In a similar appeal (No. 54 of 1951) which was dismissed it was held by two Judges that the appellants knew that "the charge in substance and in fact was crossing with sheep and goats over the farm of the complainant without a permit, and not without the consent of the complainant, the owner of the farm". Whether or not that was a good ground for dismissing the appeal, it was not argued before us that the appellants in the present appeal knew the true nature of the charge against them and we are not disposed to assume that they understood any more than the plain meaning of what appeared in the charge sheet which was read to them.
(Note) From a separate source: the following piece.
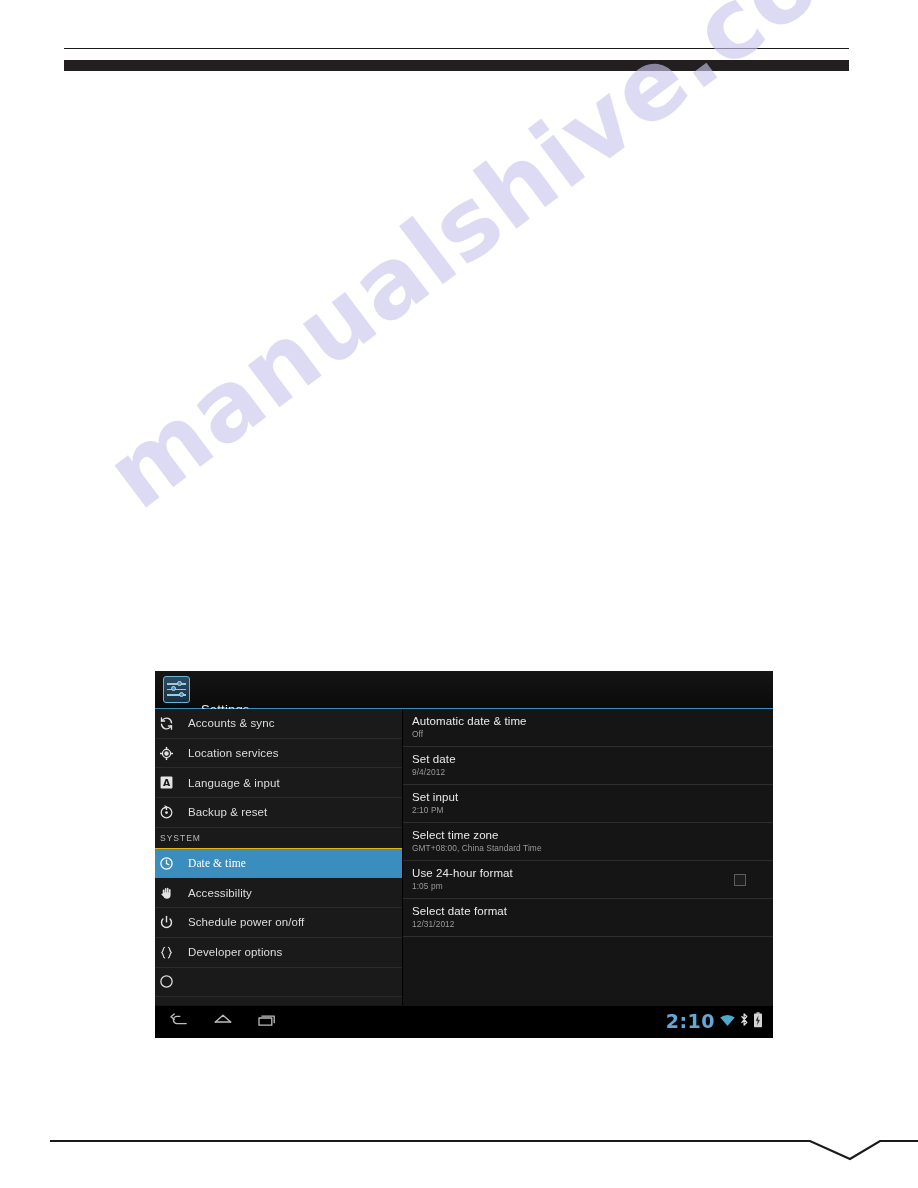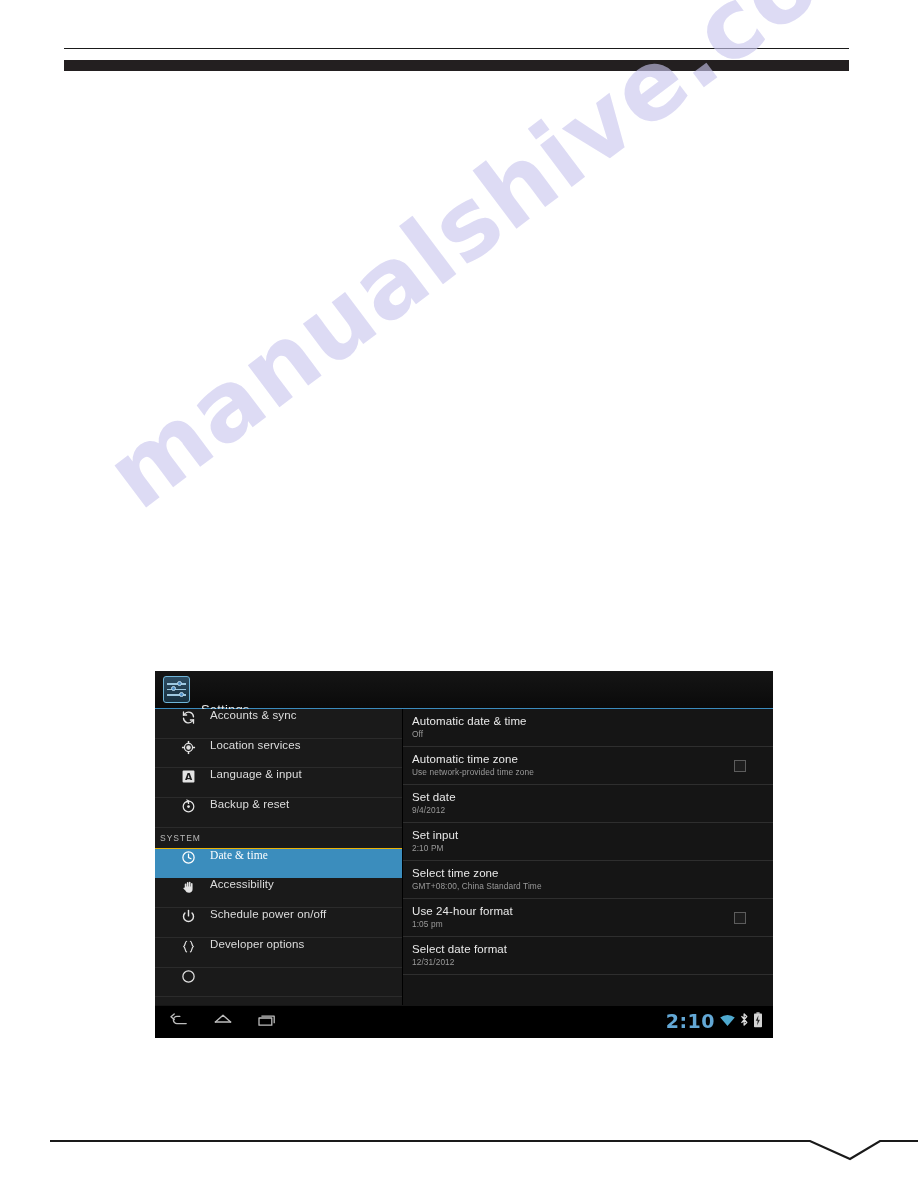"Accounts & sync" .side-item { align-items: flex-start -> center; padding-left: 25px -> 3px }
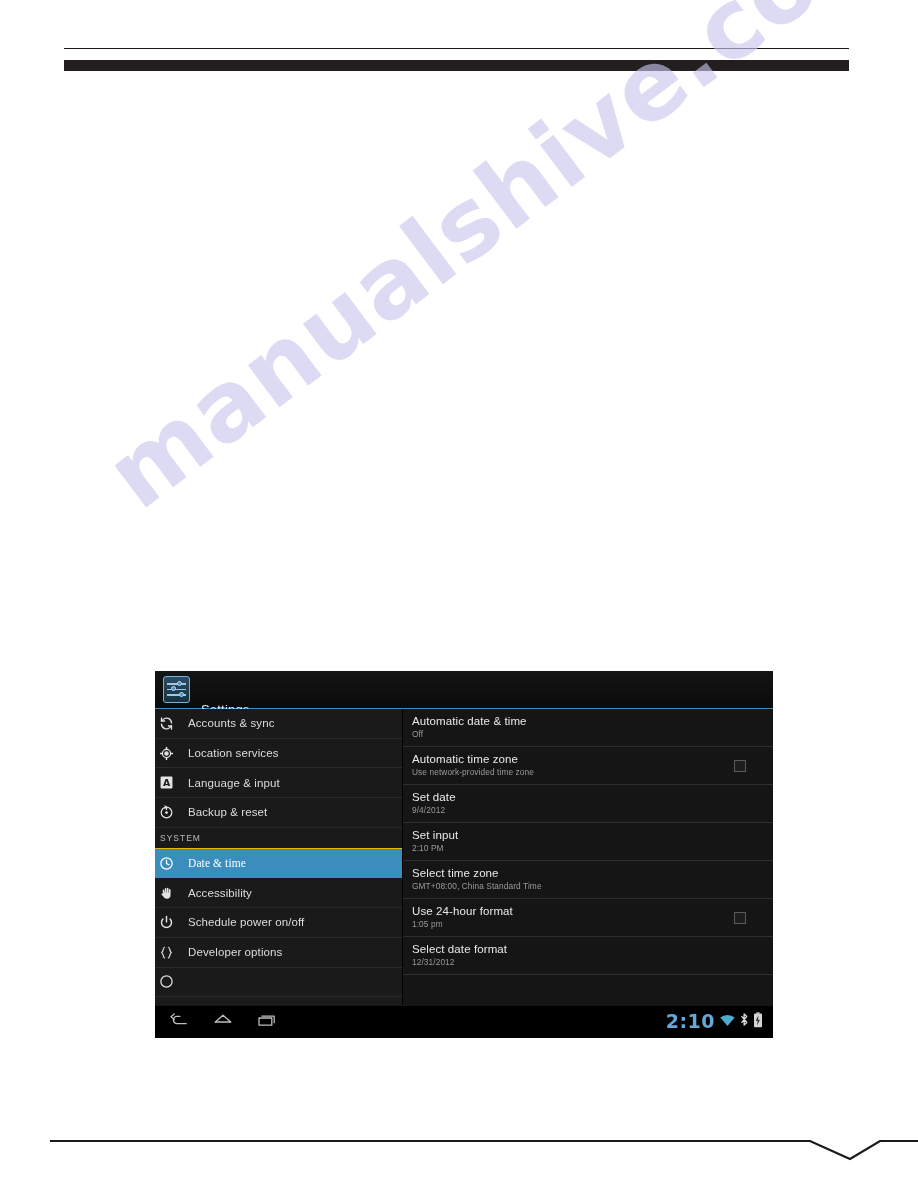"Automatic time zone" div.pref { html: <div> <div>Automatic time zone</div> <div>Use network-provided time zone</div> <span></span> </div> -> none }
We do not propose to state the various circumstances in which, in our opinion, the provisions of section 354 (1) (a) (ii) could properly be revoked, but it appears to us that where an accused person has pleaded to a charge on the basis of certain alleged facts which in law do constitute an offence, and the Magistrate through a misapplication of the law has convicted him of another offence, this Court could substitute for the offence of which he was found guilty a cognate offence of which on the basis of the alleged facts, if proved, he could have been found guilty, assuming the latter was one which the Magistrate was competent to try. But where the facts to which the appellants pleaded do not, as in the present case, constitute an offence in law at all, it would be most oppressive to accept the Magistrate's findings of fact to which the appellants did not plead and then to hold that they were guilty of offences with which they were not charged.
The simple truth of the whole matter is that as the appellants were not charged with offences known to the Law, the trial was ab initio a nullity, and in our opinion there cannot possibly emerge from a trial that is a nullity in law, a finding that this Court, even in the exercise of its revisional jurisdiction, could clothe with validity in law.
For the reasons we have given we allow the appeals and quash the convictions of the appellants and the sentences passed on them as well as the order of forfeiture.
We would add that in the view we have taken it has not become necessary to decide whether a Magistrate is competent to order the forfeiture of animals involved in the commission of an offence contra Rule 21 (2) in Government Notice $597/31.$
As the trial was a nullity it is left to the Crown to take such action as it may be advised to take.